[Tex/LaTex] Reformat \frac depending on numerator/denominator size difference

Question

Is it possible to detect cases where the second argument of \frac is much smaller than the first argument, and split it? Namely (I'm using a new macro name \wfrac to simplify things),

\wfrac{x}{2} % => \frac{x}{2}
\wfrac{x+y}{2} % => \frac{1}{2}\left(x+y\right)
\wfrac{\sum_{i=1}^{N} i^3}{x+y+z+t}
% => \frac{1}{x+y+z+t} \left(\sum_{i=1}^{N} i^3\right)
% => or \left(\sum_{i=1}^{N} i^3\right) / \left(x+y+z+t\right)
\wfrac{\sum_{i=1}^{N} i^3}{\sum_{i=1}^{N} i}
% => \frac{...}{...} (unchanged)

Feel free to tell me that this is a bad idea.

EDIT: As David notes in his comment, it is not clear what I define as bigger/smaller. The third example in particular features a case where the numerator is taller, but the denominator is wider. he also notes that \wfrac{x}{y} could become (x)/(y). I am building the requirements as I write the question, so feel free to tweak them at your will.

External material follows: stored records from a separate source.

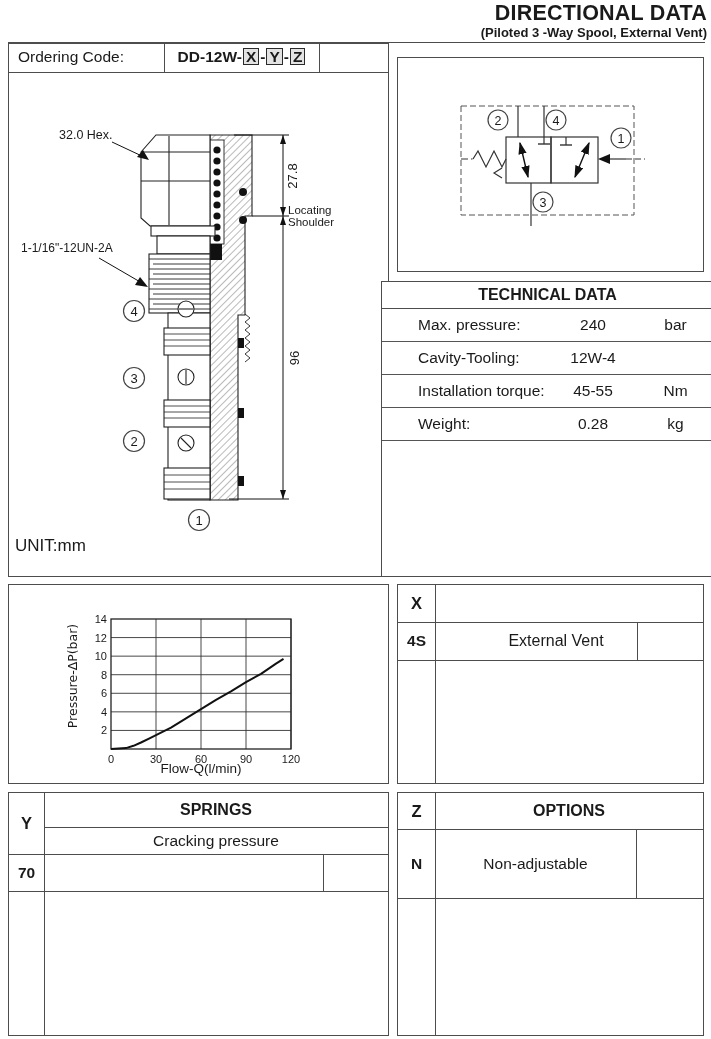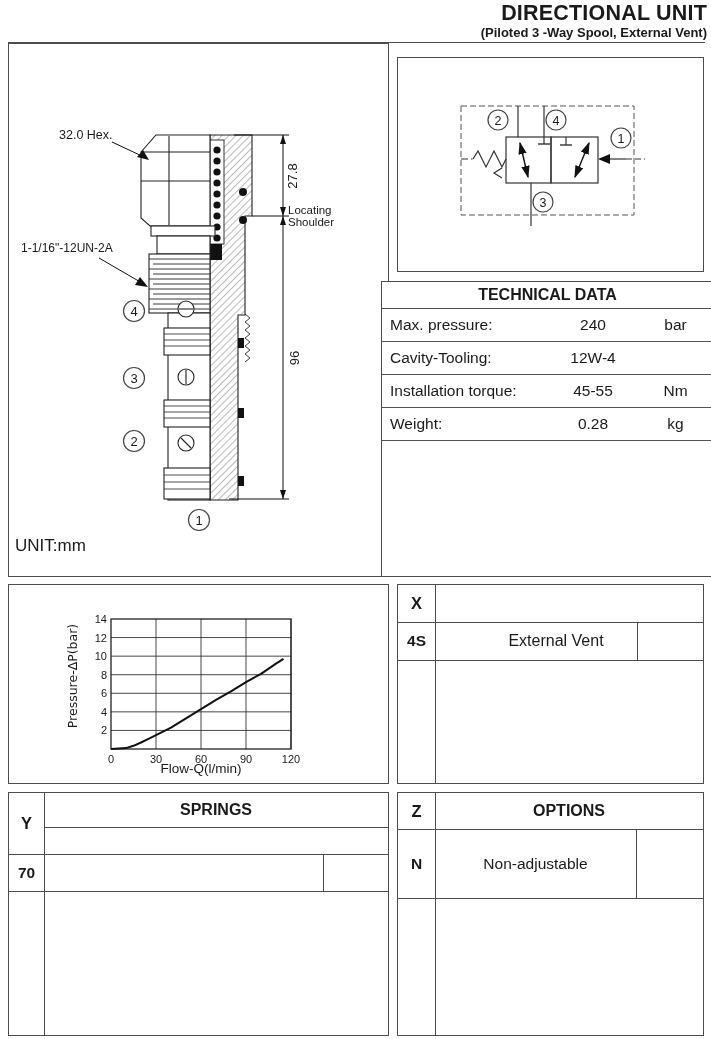--- a/index.html
+++ b/index.html
@@ -16,21 +16,21 @@
   #header-rule{position:absolute;left:8px;top:42px;width:697px;border-top:1.5px solid #4d4d4d;}
   
   #ordering-row{position:absolute;left:0;top:0;right:0;height:28px;border-bottom:1.5px solid #4d4d4d;display:flex;}
   #ordering-label{width:146px;padding-left:9px;font-size:15.5px;line-height:26px;}
   #ordering-code{width:154px;border-left:1.5px solid #4d4d4d;border-right:1.5px solid #4d4d4d;
     font-size:15.5px;font-weight:bold;line-height:25px;text-align:center;}
   .code-box{display:inline-block;border:1.2px solid #2a2a2a;background:#e3e3e3;padding:0 2px;line-height:15px;margin:0 1px;}
   
   .td-header{height:26px;line-height:25px;border-bottom:1.4px solid #4d4d4d;font-weight:bold;font-size:16px;text-align:center;}
   .td-row{height:32px;display:flex;align-items:center;border-bottom:1.2px solid #555;font-size:15.5px;}
-  .td-label{flex:1;padding-left:8px;}
+  .td-label{flex:1;padding-left:8px;margin-left:28px;}
   .td-value{width:90px;text-align:center;}
   .td-unit{width:75px;text-align:center;}
   
   .col-divider{position:absolute;top:0;bottom:0;border-left:1.5px solid #4d4d4d;}
   .hr{position:absolute;left:0;right:0;border-top:1.5px solid #4d4d4d;}
   .cell{position:absolute;display:flex;align-items:center;justify-content:center;}
   .code-cell{font-weight:bold;font-size:16.5px;}
   .title-cell{font-weight:bold;font-size:16px;}
   .val-cell{font-size:15.5px;}
   .vseg{position:absolute;border-left:1.5px solid #4d4d4d;}
@@ -42,26 +42,30 @@
   #chart-plot{position:absolute;left:84px;top:28px;}
   #chart-plot .grid{stroke:#333;stroke-width:.9;}
   #chart-plot .tick{font-size:11px;font-family:"Liberation Sans",sans-serif;fill:#1a1a1a;}
   #unit-label{position:absolute;left:6px;bottom:20px;font-size:17px;}
   svg text{fill:#1a1a1a;}
 </style>
 </head>
 <body>
 
 <div id="title-block">
-  <div id="main-title">DIRECTIONAL UNIT</div>
+  <div id="main-title">DIRECTIONAL DATA</div>
   <div id="sub-title">(Piloted 3 -Way Spool, External Vent)</div>
 </div>
 <div id="header-rule"></div>
 
 <div class="box" style="left:8px;top:43px;width:381px;height:534px;">
+  <div id="ordering-row">
+    <div id="ordering-label">Ordering Code:</div>
+    <div id="ordering-code"><span>DD-12W-</span><span class="code-box">X</span>-<span class="code-box">Y</span>-<span class="code-box">Z</span></div>
+  </div>
 
   <svg class="abs" style="left:0;top:28px;" width="378" height="500" viewBox="0 0 378 500">
     <defs>
       <pattern id="hatch" width="5" height="5" patternUnits="userSpaceOnUse" patternTransform="rotate(45)">
         <line x1="0" y1="0" x2="0" y2="5" stroke="#666" stroke-width="0.9"></line>
       </pattern>
     </defs>
 
     <g>
       <polygon points="201,63 243,63 243,144 236,144 236,243 229,243 229,428 201,428" fill="url(#hatch)" stroke="#222" stroke-width="1.1"></polygon>
@@ -291,20 +295,21 @@
   <div class="cell val-cell" style="left:37px;top:37px;width:202px;height:38px;font-size:16px;padding-left:20px;">External Vent</div>
   <div class="vseg" style="left:239px;top:37px;height:38px;"></div>
   <div class="hr" style="top:75px;"></div>
 </div>
 
 <div class="box" style="left:8px;top:792px;width:381px;height:244px;">
   <div class="col-divider" style="left:35px;"></div>
   <div class="cell code-cell" style="left:0;top:0;width:35px;height:61px;">Y</div>
   <div class="cell title-cell" style="left:35px;top:0;right:0;height:34px;">SPRINGS</div>
   <div class="hr" style="top:34px;left:35px;"></div>
+  <div class="cell val-cell" style="left:35px;top:34px;right:0;height:27px;">Cracking pressure</div>
   <div class="hr" style="top:61px;"></div>
   <div class="cell code-cell" style="left:0;top:61px;width:35px;height:37px;font-size:15.5px;">70</div>
   <div class="vseg" style="left:314px;top:61px;height:37px;"></div>
   <div class="hr" style="top:98px;"></div>
 </div>
 
 <div class="box" style="left:397px;top:792px;width:307px;height:244px;">
   <div class="col-divider" style="left:37px;"></div>
   <div class="cell code-cell" style="left:0;top:0;width:37px;height:36px;">Z</div>
   <div class="cell title-cell" style="left:37px;top:0;right:0;height:36px;">OPTIONS</div>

\wfrac{x}{y} should become one of \frac{x}{y}, or \frac{1}{y}(x), or (x)/(y), with ()/ scaling as appropriate. Here is one scheme that could give nice results. Denote hx, hy the heights (plus depths) of x and y; wx, wy their widths; h0 and w0 customizable thresholds for what is considered "small", for instance the dimensions of the formula $a+b$, but probably the threshold should depend on the \mathstyle.

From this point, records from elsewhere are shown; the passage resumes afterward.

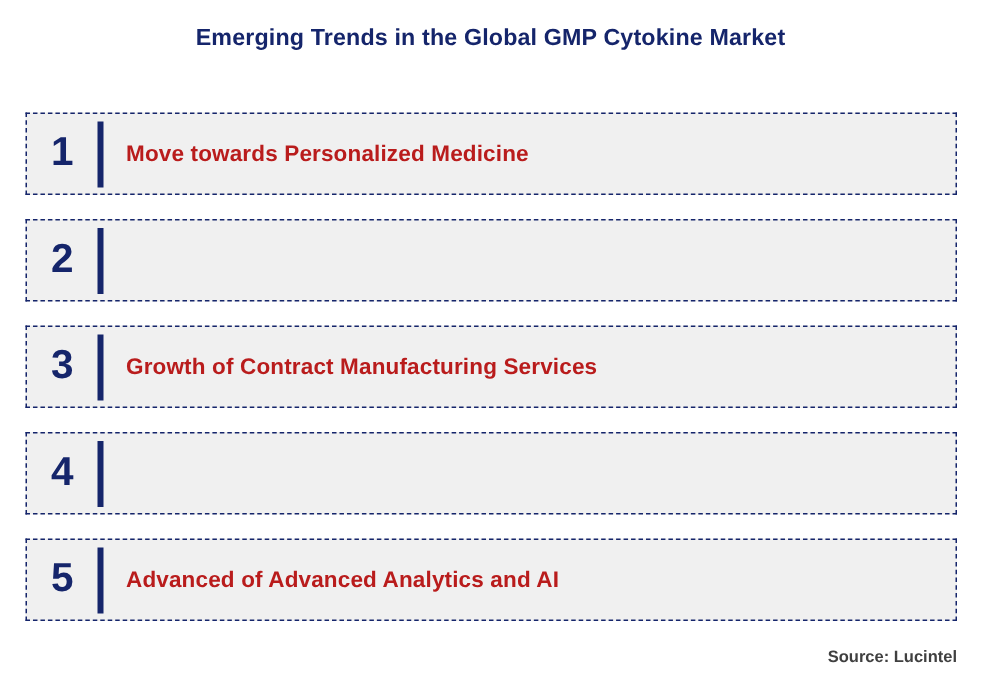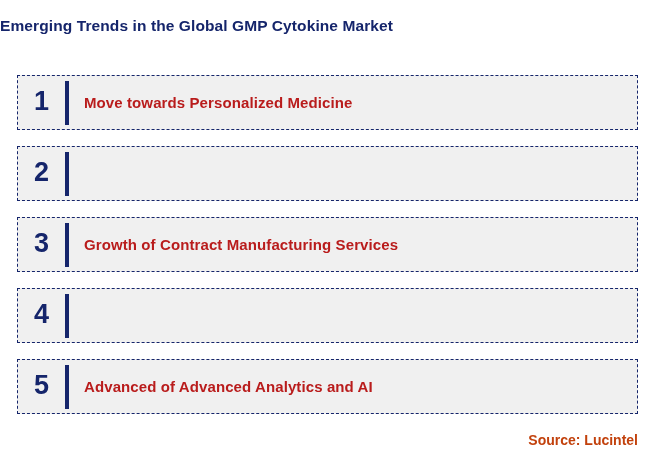--- a/index.html
+++ b/index.html
@@ -20,21 +20,21 @@
     background: #ffffff;
     box-sizing: border-box;
   }
 
   
   .title {
     position: absolute;
     left: 0;
     top: 17px;
     width: 654px;
-    text-align: left;
+    text-align: center;
     font-size: 15.5px;
     font-weight: bold;
     color: #15256b;
     letter-spacing: 0.1px;
     white-space: nowrap;
   }
 
   
   .trend-list {
     position: absolute;
@@ -79,23 +79,23 @@
     color: #b91c1c;
     letter-spacing: 0.1px;
     white-space: nowrap;
   }
 
   
   .source {
     position: absolute;
     right: 16px;
     top: 432px;
-    font-size: 14px;
+    font-size: 11px;
     font-weight: bold;
-    color: #c2410c;
+    color: #404040;
     white-space: nowrap;
   }
 </style>
 </head>
 <body>
 
 <div class="page">
 
   <div class="title">Emerging Trends in the Global GMP Cytokine Market</div>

1. If hy < h0 and wy < w0,

   1. If hx < h0 and wx < max(w0, 2 * wy), use \frac{x}{y}.
   2. Otherwise use \frac{1}{y}(x).

2. Otherwise use (x)/(y).

Answer 1

I though this was an interesting question, so I gave it a try.
Let me start off with the result:

main.tex:

\documentclass{article}
\usepackage{wfrac}

\begin{document}
\setmaxeq{a+b} % Reference equation for size

\[ \wfrac{x}{2} \]
\[ \wfrac{x+y}{2} \]
\[ \wfrac{\sum_{i=1}^{N} i^3}{x+y+z+t} \]
\[ \wfrac{\sum_{i=1}^{N} i^3}{\sum_{i=1}^{N} i} \]

\setmax{34pt}{10pt} % Manual maximum size

\[ \wfrac{\sum_{i=1}^{N} i^3}{\sum_{i=1}^{N} i} \]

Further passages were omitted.